[Items from a data source]
+ + +
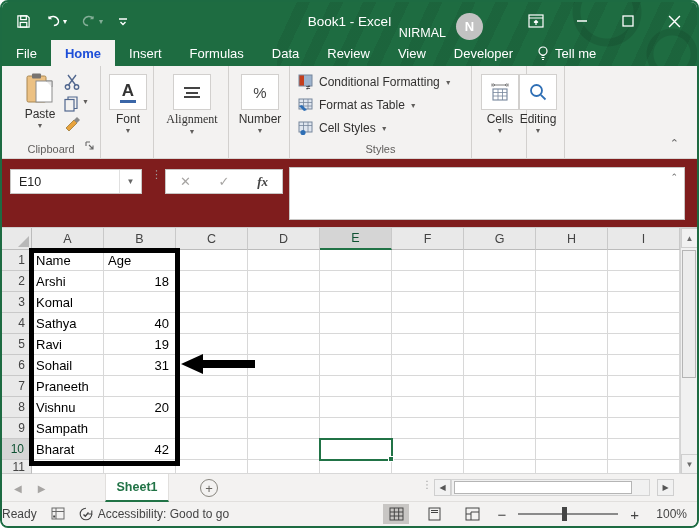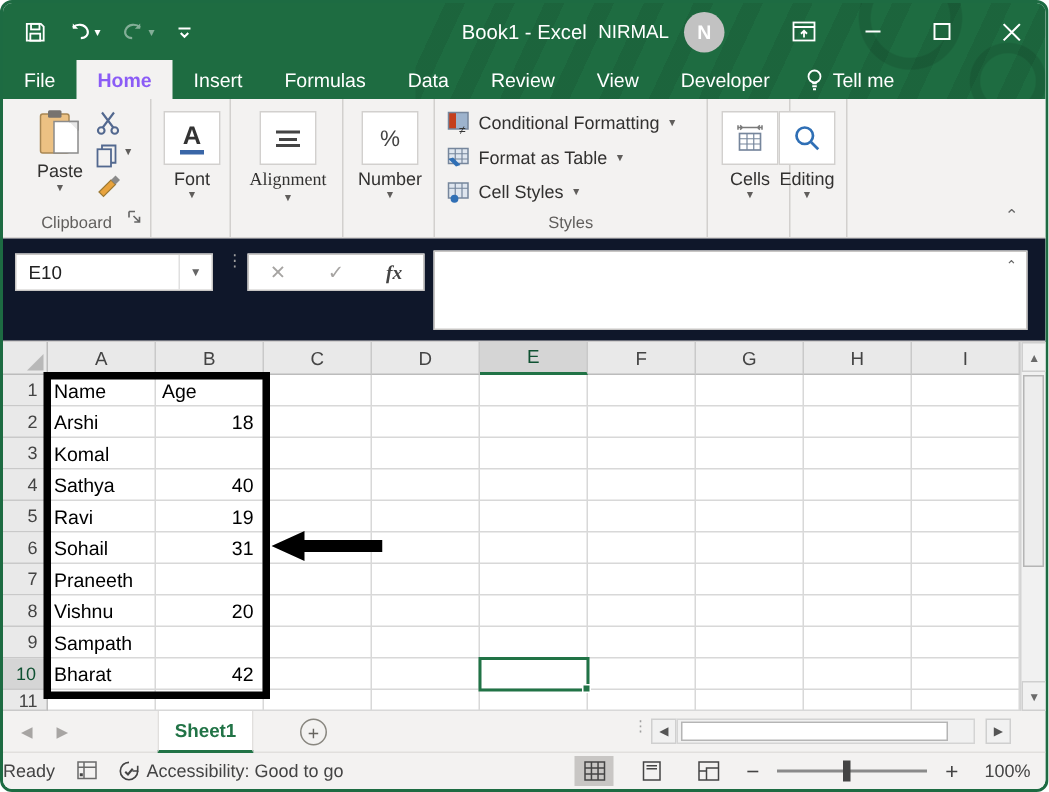--- a/index.html
+++ b/index.html
@@ -20,7 +20,7 @@
   .dim { opacity:.45; }
   .chev-sm { font-size:8px; color:#fff; margin-left:2px; }
   .title-text { position:absolute; left:0; right:0; top:0; height:38px; display:flex; align-items:center; justify-content:center; font-size:13.5px; color:#fff; pointer-events:none; }
-  .tb-right { position:absolute; right:0; top:0; height:38px; display:flex; align-items:center; }
+  .tb-right { position:absolute; right:0; top:0; height:38px; display:flex; align-items:flex-end; }
   .user-name { font-size:12.5px; color:#fff; margin-right:10px; }
   .avatar { width:27px; height:27px; border-radius:50%; background:#c2c2c2; color:#fff; font-size:13px; font-weight:bold; display:flex; align-items:center; justify-content:center; margin-right:30px; }
   .winbtn { width:46px; height:38px; display:flex; align-items:center; justify-content:center; color:#fff; cursor:pointer; }

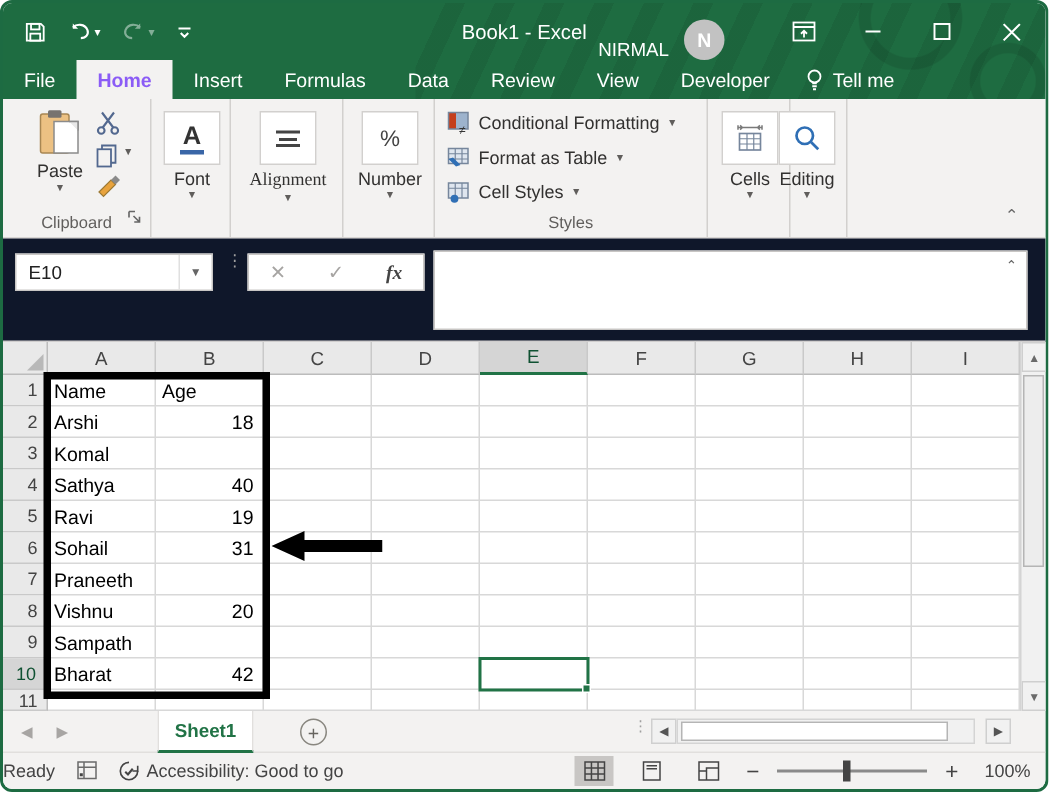--- a/index.html
+++ b/index.html
@@ -27,7 +27,7 @@
 
   .tabrow { position:absolute; left:0; top:38px; width:695px; height:26px; display:flex; align-items:stretch; }
   .tab { padding:0 14px; display:flex; align-items:center; color:#fff; font-size:13px; cursor:pointer; }
-  .tab.active { background:#f3f2f1; color:#8b5cf6; font-weight:bold; }
+  .tab.active { background:#f3f2f1; color:#1d4ed8; font-weight:bold; }
   .tellme { display:flex; align-items:center; gap:6px; color:#fff; font-size:13px; padding:0 10px; cursor:pointer; }
   .tab-right-icon { position:absolute; right:14px; top:40px; cursor:pointer; }
 

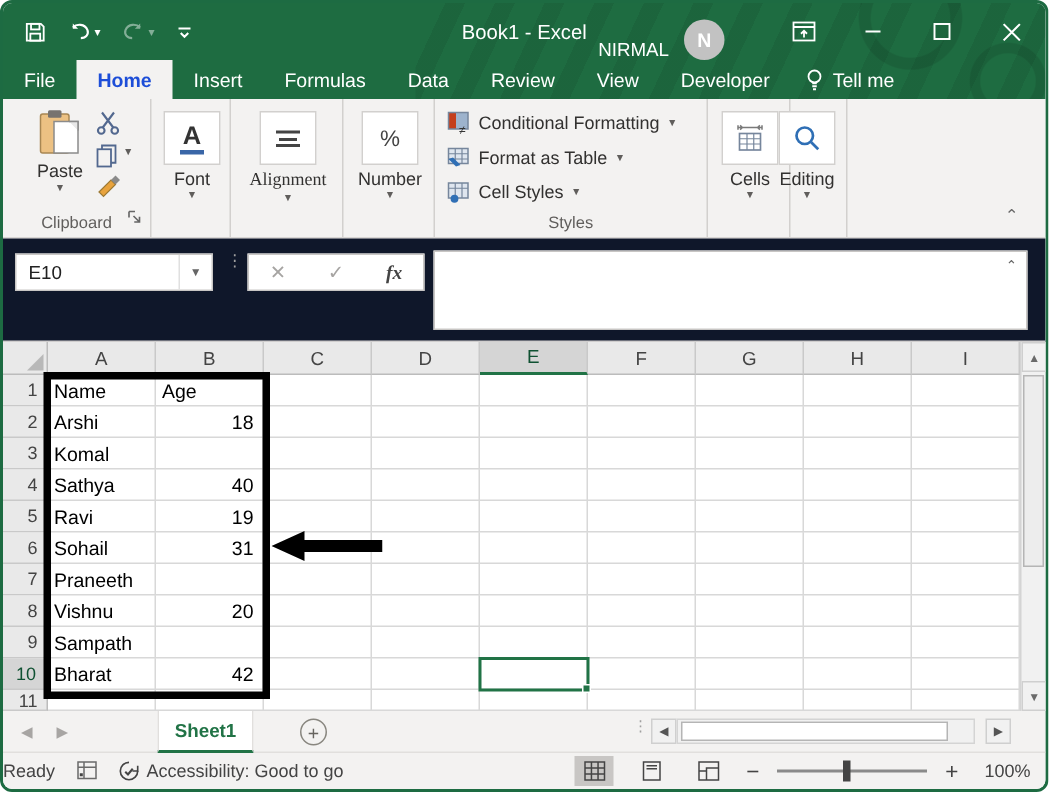--- a/index.html
+++ b/index.html
@@ -49,7 +49,7 @@
   .collapse-chev { position:absolute; right:18px; bottom:8px; color:#666; font-size:11px; cursor:pointer; }
 
   
-  .formula-row { position:absolute; left:0; top:157px; width:695px; height:69px; background:#0f172a; border-bottom:1px solid #d0cece; }
+  .formula-row { position:absolute; left:0; top:157px; width:695px; height:69px; background:#7f1d1d; border-bottom:1px solid #d0cece; }
   .namebox { position:absolute; left:8px; top:10px; width:132px; height:25px; background:#fff; border:1px solid #c8c6c4; display:flex; align-items:center; font-size:12.5px; color:#222; padding-left:8px; }
   .namebox .dd { margin-left:auto; border-left:1px solid #e0e0e0; height:100%; width:22px; display:flex; align-items:center; justify-content:center; color:#666; font-size:8px; cursor:pointer; }
   .vdots { position:absolute; left:149px; top:12px; color:#a0a0a0; font-size:11px; letter-spacing:0; line-height:7px; }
+ + +
YOUR INSTRUCTIONS: Set down again, exactly, every line above from the one with "position:absolute; left:0; top:38px;" down to the one with "position:absolute; right:18px; bottom:8px;", both ends included. No pictures, and nothing else.

SOLUTION FOR THIS PROBLEM:
   .tabrow { position:absolute; left:0; top:38px; width:695px; height:26px; display:flex; align-items:stretch; }
   .tab { padding:0 14px; display:flex; align-items:center; color:#fff; font-size:13px; cursor:pointer; }
-  .tab.active { background:#f3f2f1; color:#8b5cf6; font-weight:bold; }
+  .tab.active { background:#f3f2f1; color:#1d4ed8; font-weight:bold; }
   .tellme { display:flex; align-items:center; gap:6px; color:#fff; font-size:13px; padding:0 10px; cursor:pointer; }
   .tab-right-icon { position:absolute; right:14px; top:40px; cursor:pointer; }
 

--- a/index.html
+++ b/index.html
@@ -49,7 +49,7 @@
   .collapse-chev { position:absolute; right:18px; bottom:8px; color:#666; font-size:11px; cursor:pointer; }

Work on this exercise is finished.